┌────────

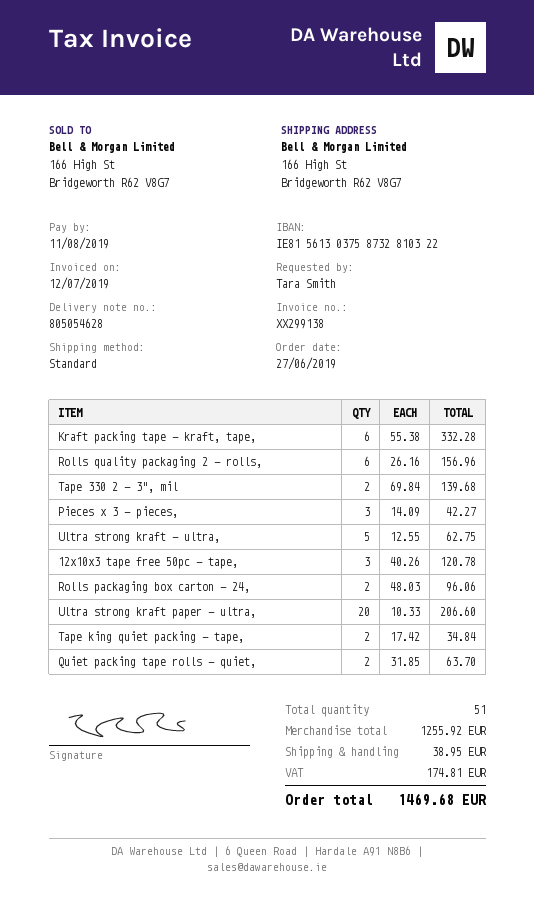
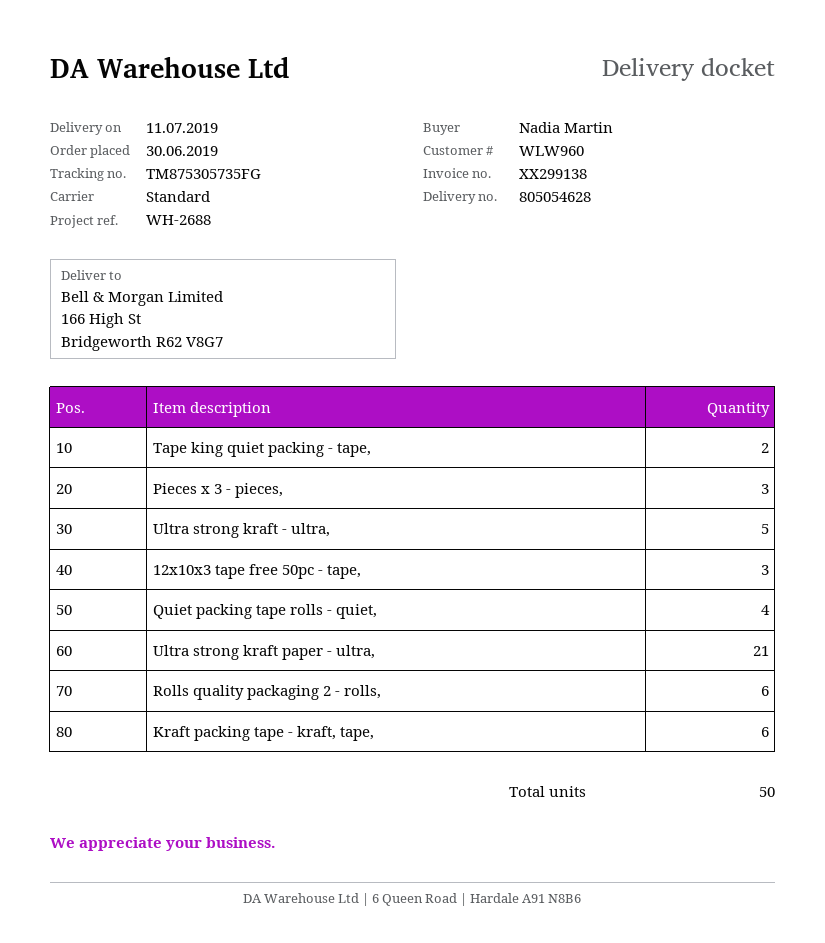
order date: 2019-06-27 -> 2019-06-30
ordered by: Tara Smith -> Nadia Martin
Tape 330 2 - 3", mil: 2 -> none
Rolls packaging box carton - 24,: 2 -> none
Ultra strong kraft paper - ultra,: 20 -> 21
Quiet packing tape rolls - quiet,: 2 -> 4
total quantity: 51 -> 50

└────────

§ **YOUR GOAL**: The images are to be left out; every line above should be set down exactly.

§ **EXERCISE RESPONSE**:
order date: 2019-06-27 -> 2019-06-30
ordered by: Tara Smith -> Nadia Martin
Tape 330 2 - 3", mil: 2 -> none
Rolls packaging box carton - 24,: 2 -> none
Ultra strong kraft paper - ultra,: 20 -> 21
Quiet packing tape rolls - quiet,: 2 -> 4
total quantity: 51 -> 50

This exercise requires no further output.